◆ **Work to complete**
Copy exactly the line that contains "border-width: 0 3.4px 3.4px 0;" plus all remaining lines of the data, and leave out every line before it.

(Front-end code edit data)
*** Begin section ***

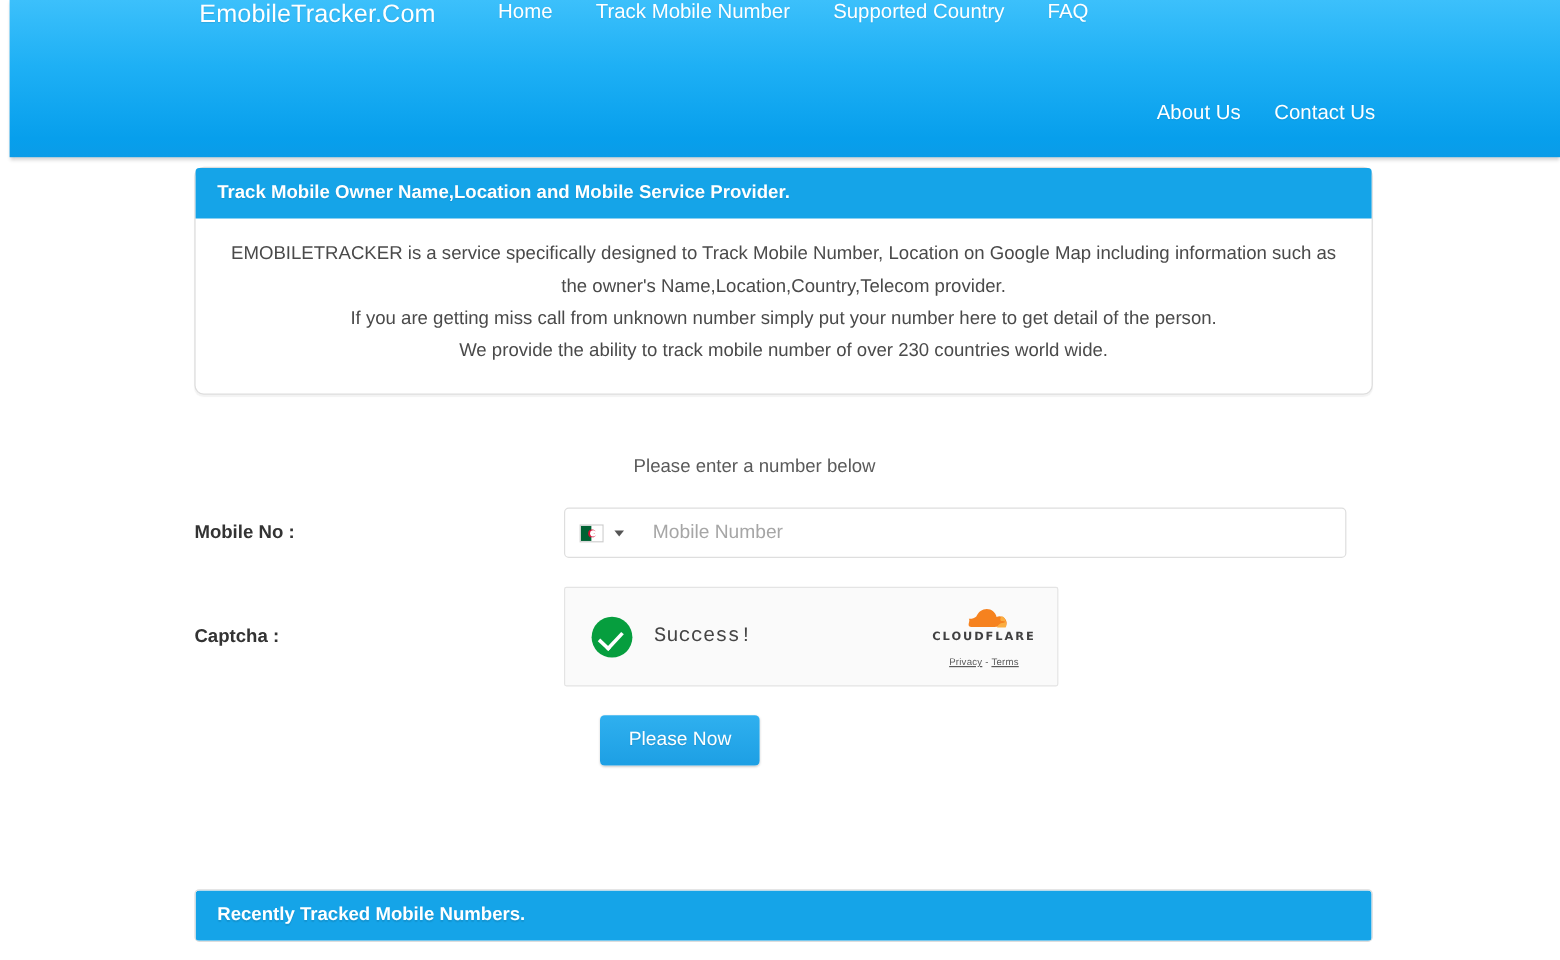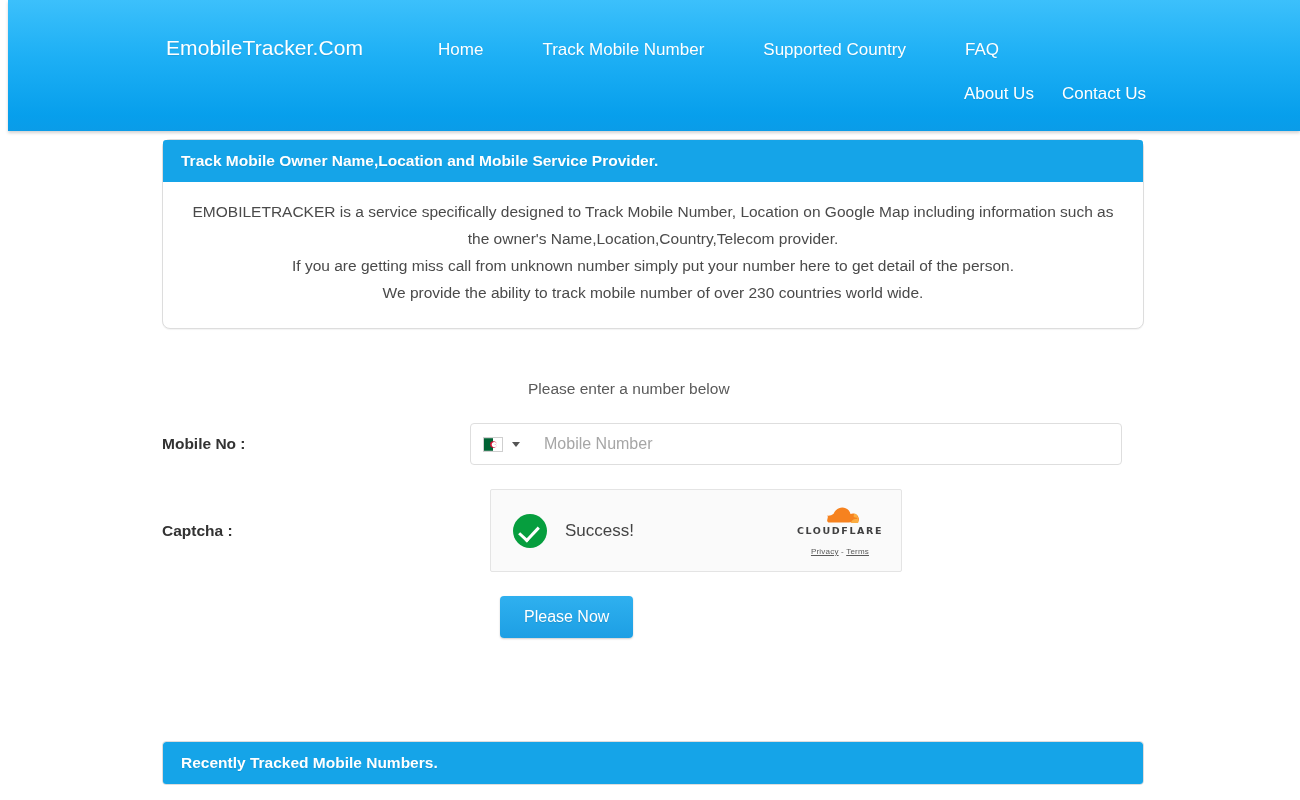--- a/index.html
+++ b/index.html
@@ -24,22 +24,21 @@
     height: 131px;
     background: linear-gradient(to bottom, #3cc0fb 0%, #1eb0f5 42%, #079fec 88%, #0a9ce8 100%);
     box-shadow: 0 2px 3px rgba(0,0,0,0.18);
     box-sizing: border-box;
   }
   .nav-row-top {
     position: absolute;
     left: 0; top: 0;
     height: 60px;
     display: flex;
-    align-items: flex-end;
-    gap: 23px;
+    align-items: flex-start;
   }
   .brand {
     color: #ffffff;
     font-size: 21px;
     letter-spacing: 0.1px;
     margin-left: 158px;
     margin-right: 34px;
     text-shadow: 0 1px 1px rgba(0,0,0,0.10);
     white-space: nowrap;
   }
@@ -146,21 +145,21 @@
     border-right: 4.5px solid transparent;
     border-top: 5px solid #555555;
   }
   .phone-placeholder {
     color: #a6a6a6;
     font-size: 16px;
     margin-left: 18px;
   }
 
   
-  .captcha-row { margin-top: 24px; gap: 20px; }
+  .captcha-row { margin-top: 24px; }
   .captcha-box {
     width: 412px;
     height: 83px;
     background: #fafafa;
     border: 1px solid #e4e4e4;
     border-radius: 2px;
     display: flex;
     align-items: center;
     box-sizing: border-box;
     padding: 0 14px 0 22px;
@@ -179,20 +178,21 @@
     width: 9px; height: 16px;
     border: solid #ffffff;
     border-width: 0 3.4px 3.4px 0;
     transform: rotate(43deg);
   }
   .cf-success {
     font-size: 17px;
     color: #444444;
     margin-left: 18px;
     flex: 1 1 auto;
+    font-family: Liberation Mono, monospace;
   }
   .cf-brand {
     text-align: center;
     flex: 0 0 auto;
     margin-right: 4px;
   }
   .cf-cloud { display: block; margin: 0 auto 1px auto; }
   .cf-wordmark {
     font-size: 9.5px;
     font-weight: bold;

*** End section ***

◆ **Problem solution**
     border-width: 0 3.4px 3.4px 0;
     transform: rotate(43deg);
   }
   .cf-success {
     font-size: 17px;
     color: #444444;
     margin-left: 18px;
     flex: 1 1 auto;
+    font-family: Liberation Mono, monospace;
   }
   .cf-brand {
     text-align: center;
     flex: 0 0 auto;
     margin-right: 4px;
   }
   .cf-cloud { display: block; margin: 0 auto 1px auto; }
   .cf-wordmark {
     font-size: 9.5px;
     font-weight: bold;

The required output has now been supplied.